It is apparent that the contention in the present case was narrowed to the inquiry, whether, on the day when the note was executed by the intestate, he was of sufficient understanding to enter into a contract. The appellant could, doubtless, have testified that, in his opinion, the intestate was generally of a sufficient understanding to act with discretion in the ordinary affairs of life. His personal relation-to the intestate, his long acquaintance with him, and the opportunities he had of observing and knowing his habits, temper, character, and capacity, would have authorized an inquiry into the opinion, he had formed as to the soundness and degree of the understanding of the intestate. This opinion would have been formed on facts independent of, and distinct from the conduct, acts, or declarations of the intestate, when the note was executed. But it was not the opinion of the appellant as to the general sanity of the intestate which was sought to be elicited. Having testified as to his general sanity, he is -asked, if he knew the condition of the mind of the intestate on the day the note was executed. Answering that question affirmatively, he is asked, what then was the condition of his mind. His opinion or knowledge of the mental condition of the intestate must have been derived, in part, or wholly, from his conduct and declarations on that day, and from his freedom from, or subjection to the influence of the disease with which he was afflicted. Insanity is most often shown by the acts and declarations of the .party to whom it is imputed. It is the impression these make upon the mind of the physician, or of his acquaintances who have the opportunity of observing him closely and frequently, that as an opinion they may communicate as legal evidence. When, therefore, a physician, or a relative, or acquaintance, is asked to express an opinion as to the sanity of a person at a particular point of time, he is asked, in effect, what was his conduct, made up of his acts and declarations, at that time. It is these acts and declarations, the statute prohibits the living party from testifying to, when the estate of a decedent is interested. The prohibition can not be avoided by any general forms of question, nor by covering up evidence of them under the expression of an opinion founded upon them. They are excluded by the terms of the exception, and its policy will be defeated, if evidence of them, in whatever form it may be presented, is not excluded.
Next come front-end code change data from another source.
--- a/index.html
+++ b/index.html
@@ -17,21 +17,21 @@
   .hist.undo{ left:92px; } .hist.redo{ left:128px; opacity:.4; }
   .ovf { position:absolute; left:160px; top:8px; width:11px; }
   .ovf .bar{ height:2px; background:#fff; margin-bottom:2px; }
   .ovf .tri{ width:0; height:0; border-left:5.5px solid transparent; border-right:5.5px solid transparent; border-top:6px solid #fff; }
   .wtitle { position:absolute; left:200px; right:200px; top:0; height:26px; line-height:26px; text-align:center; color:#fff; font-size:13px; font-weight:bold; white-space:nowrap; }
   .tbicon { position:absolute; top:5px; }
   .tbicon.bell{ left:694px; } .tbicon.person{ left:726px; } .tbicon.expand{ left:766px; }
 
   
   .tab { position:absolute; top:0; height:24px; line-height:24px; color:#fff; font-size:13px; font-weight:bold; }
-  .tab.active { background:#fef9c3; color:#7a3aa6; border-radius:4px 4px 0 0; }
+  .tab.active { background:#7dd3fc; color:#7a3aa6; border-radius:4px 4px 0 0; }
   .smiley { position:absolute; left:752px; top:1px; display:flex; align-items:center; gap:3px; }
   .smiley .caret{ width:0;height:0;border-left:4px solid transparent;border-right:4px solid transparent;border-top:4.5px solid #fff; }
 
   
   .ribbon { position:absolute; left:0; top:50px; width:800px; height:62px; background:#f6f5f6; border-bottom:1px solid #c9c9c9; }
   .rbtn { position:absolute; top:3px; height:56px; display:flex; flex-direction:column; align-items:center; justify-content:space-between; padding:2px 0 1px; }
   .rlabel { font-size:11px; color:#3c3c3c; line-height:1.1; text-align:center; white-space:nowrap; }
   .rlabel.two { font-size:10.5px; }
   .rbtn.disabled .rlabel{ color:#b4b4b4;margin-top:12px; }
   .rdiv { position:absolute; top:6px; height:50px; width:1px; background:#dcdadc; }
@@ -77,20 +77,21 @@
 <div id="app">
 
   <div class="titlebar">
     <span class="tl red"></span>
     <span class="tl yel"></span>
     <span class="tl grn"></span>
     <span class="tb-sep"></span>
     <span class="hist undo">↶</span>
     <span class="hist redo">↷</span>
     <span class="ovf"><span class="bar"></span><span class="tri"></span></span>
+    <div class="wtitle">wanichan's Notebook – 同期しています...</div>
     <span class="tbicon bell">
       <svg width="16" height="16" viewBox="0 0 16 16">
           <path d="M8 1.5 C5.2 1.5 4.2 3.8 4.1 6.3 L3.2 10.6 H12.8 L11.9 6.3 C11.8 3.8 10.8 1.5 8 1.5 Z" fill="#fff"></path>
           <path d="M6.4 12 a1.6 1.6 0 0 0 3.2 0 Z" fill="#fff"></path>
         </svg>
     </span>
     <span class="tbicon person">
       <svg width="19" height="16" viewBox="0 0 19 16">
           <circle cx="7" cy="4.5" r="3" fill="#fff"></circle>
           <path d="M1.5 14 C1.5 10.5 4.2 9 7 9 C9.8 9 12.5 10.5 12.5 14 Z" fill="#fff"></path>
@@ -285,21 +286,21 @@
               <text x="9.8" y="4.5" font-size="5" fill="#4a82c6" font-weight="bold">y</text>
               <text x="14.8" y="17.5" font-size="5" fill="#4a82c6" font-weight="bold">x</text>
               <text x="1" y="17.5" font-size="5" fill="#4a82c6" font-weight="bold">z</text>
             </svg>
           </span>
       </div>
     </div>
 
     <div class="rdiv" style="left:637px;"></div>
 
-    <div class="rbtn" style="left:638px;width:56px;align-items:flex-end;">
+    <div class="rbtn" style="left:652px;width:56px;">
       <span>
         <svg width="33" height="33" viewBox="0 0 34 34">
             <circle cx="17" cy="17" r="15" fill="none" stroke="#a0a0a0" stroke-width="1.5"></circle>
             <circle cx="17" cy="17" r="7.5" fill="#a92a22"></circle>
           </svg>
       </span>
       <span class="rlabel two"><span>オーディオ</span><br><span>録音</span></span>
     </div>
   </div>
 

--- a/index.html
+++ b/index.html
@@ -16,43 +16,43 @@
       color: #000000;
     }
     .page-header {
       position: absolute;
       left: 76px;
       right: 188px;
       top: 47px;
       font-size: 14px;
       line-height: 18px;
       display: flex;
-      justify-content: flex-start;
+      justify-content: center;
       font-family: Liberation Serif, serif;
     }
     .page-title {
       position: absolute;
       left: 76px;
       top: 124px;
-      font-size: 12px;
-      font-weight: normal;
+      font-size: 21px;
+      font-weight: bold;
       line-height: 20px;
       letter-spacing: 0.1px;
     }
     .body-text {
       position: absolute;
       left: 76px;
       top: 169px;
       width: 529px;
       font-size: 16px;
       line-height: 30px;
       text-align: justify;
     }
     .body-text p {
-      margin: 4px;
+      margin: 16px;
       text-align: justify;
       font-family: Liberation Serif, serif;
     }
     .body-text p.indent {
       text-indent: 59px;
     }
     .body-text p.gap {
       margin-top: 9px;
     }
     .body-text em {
The note .may have been invalid, because of the incapacity of the intestate to contract at the time of its execution; yet, if its consideration was necessaries furnished the intestate, a legal liability would rest upon him to pay for them, which would be a debt chargeable on his estate. — Ex parte Worthington, 37 Ala. 196; Westmoreland v. Davis, 1 Ala. 299; Harris v. Davis, Ib. 259. The charges made against the intestate, by Sellers, the deceased clerk, on the books of the appellant, if they were contemporaneous, and in the line of Sellers’ duty as clerk, would have been admissible as evidence. But they could not have been evidence of more than the truth of the entries of the sale and delivery of the goods at the times and prices charged, if, as we infer, such was the character of the entries. The proposition was, to introduce them, not only as evidence of the sale and delivery of the goods, but as evidence that they formed the consideration of the note, and that the goods were necessaries suitable to the degree and condition in life of the family of the intestate. It is obvious that, of these latter facts, the entries could not be, and were not evidence. The court was not bound to modify the proposition of the appellant, and limit the evidence to the only purposes for which it was admissible. Nor was there error in rejecting it, when offered for purposes for which it was inadmissible.
Bet the decree be affirmed.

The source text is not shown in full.